Lance has been doing this, one piece at a time, since 1994.

He's a sculptor. The keepsake program started as a favor for a friend and became the work of a career. After a long pause, he's reopening the studio — same craft, same standards, smaller scale on purpose.

Our story

From a single favor to a thirty-year practice.

The first one wasn't supposed to be a business. A friend in Pasadena asked Lance — then in his thirties, working in metal and clay — whether he could cast her two-year-old's hand. She'd been to a chain studio and hated the result. Lance said sure.

A few weeks later her son's preschool teacher saw it on the mantel and asked if Lance could do her class. Then the teacher's friend at another school. Then five schools. Then forty.

The work could have scaled. Lance was offered partnerships and manufacturing deals. He turned them all down — once you scale this kind of work, it stops being the kind of work. He stayed small, ran the kits himself, finished every piece by hand.

In 2020 the program paused. By 2024 he'd quietly started experimenting with new materials. By early 2026 he was casting again. This site is the revival — a slower, more deliberate version of what worked the first time.

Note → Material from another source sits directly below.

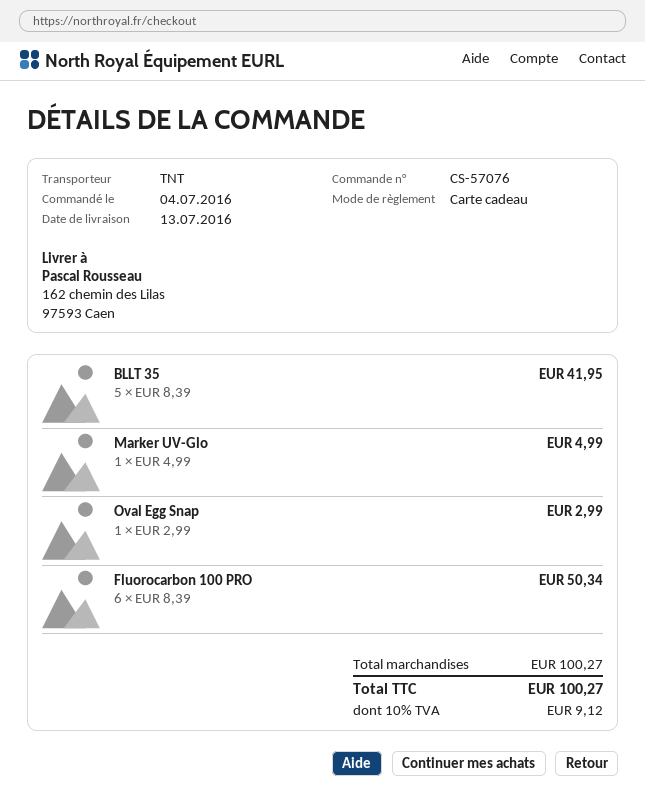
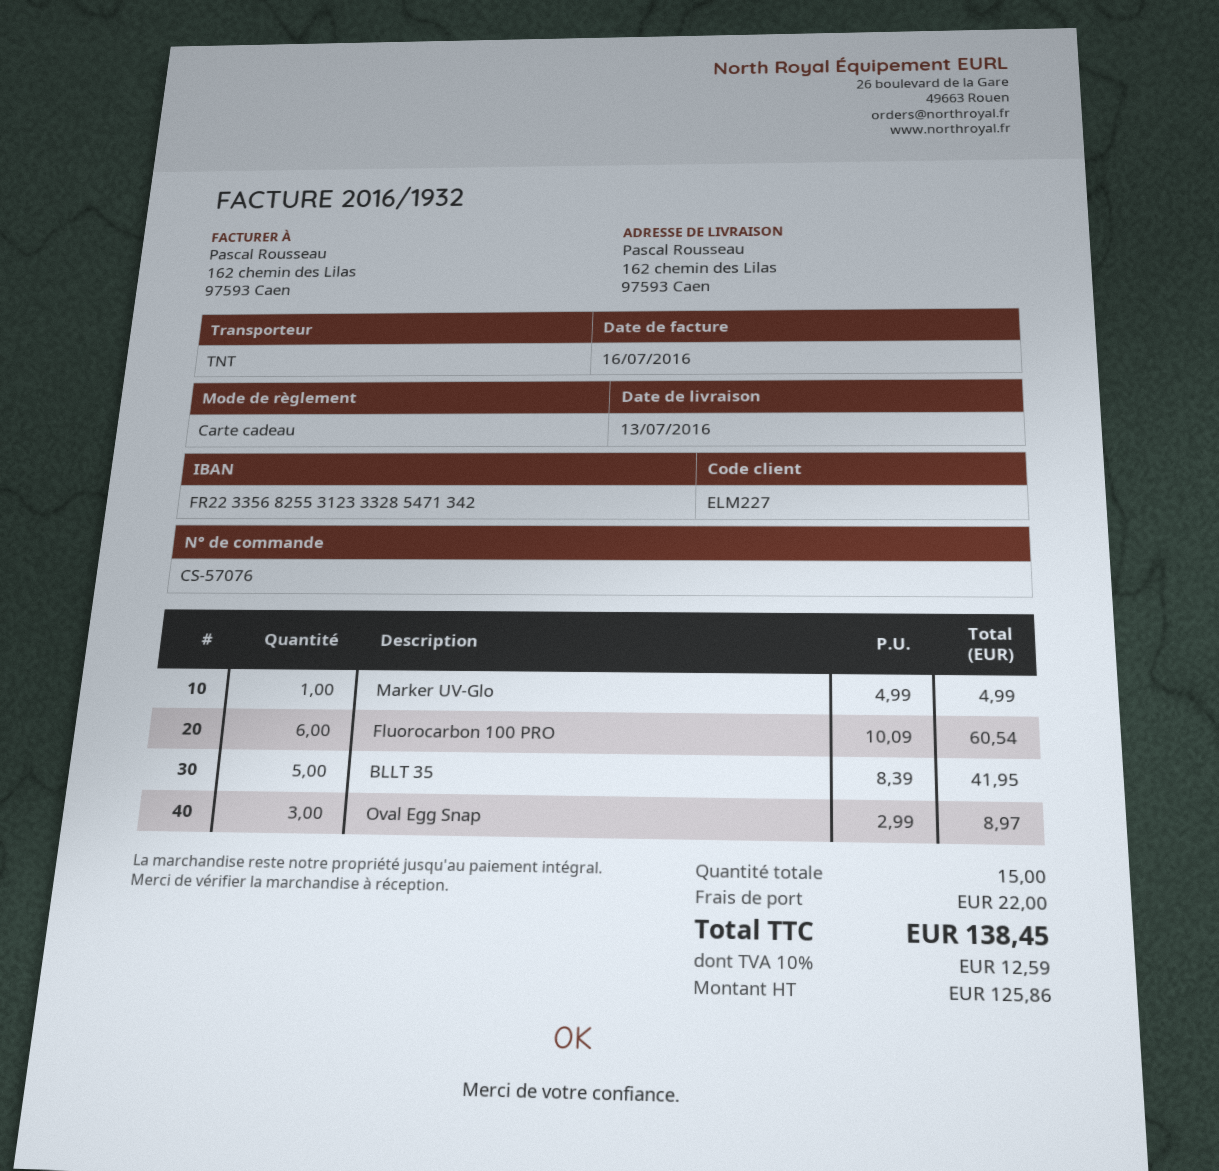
Oval Egg Snap: 1 x 2.99 = 2.99 -> 3 x 2.99 = 8.97
Fluorocarbon 100 PRO: 6 x 8.39 = 50.34 -> 6 x 10.09 = 60.54
shipping: none -> 22.00
tax: 10% = 9.12 -> 10% = 12.59
total: 100.27 -> 138.45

"I make these one at a time. There isn't another way that's worth doing."

A short timeline

Thirty years, told briefly.

  1. 1994

    A friend asks for a favor

    Lance, a sculptor working out of a small studio in Los Angeles, agrees to cast a friend's toddler's hand as a one-off. Word spreads.

  2. 1995–2001

    The school program takes shape

    A kindergarten teacher invites Lance to do her whole class. By the end of the next year, a dozen LA-area schools are running the kit. Teachers find Lance through other teachers, never through ads.

  3. 2002–2019

    Decades of one-by-one work

    Thousands of sculptures, ten thousand children. Lance keeps the studio small on purpose — every piece is finished and signed by him.

  4. 2020

    A long pause

    COVID closes schools. Lance pauses the program. The signs in his studio window stay up but the kits stop shipping.

  5. 2026

    Quietly starting again

    New studio, same hands, same craft. The first kits are going out this fall — to schools that remembered, and to families who never had the chance.

Why it's still done by hand

A few things Lance won't change.

One pair of hands

Every piece is cast, finished, and signed in the same studio, by the same person. Always.

Small batch on purpose

Lance caps how many kits go out a month. If we're booked, we'll tell you — we won't cut corners to fit you in.

No upsells

The kit price is the kit price. No frames-they-have-to-buy, no rush fees, no fine-print add-ons at checkout.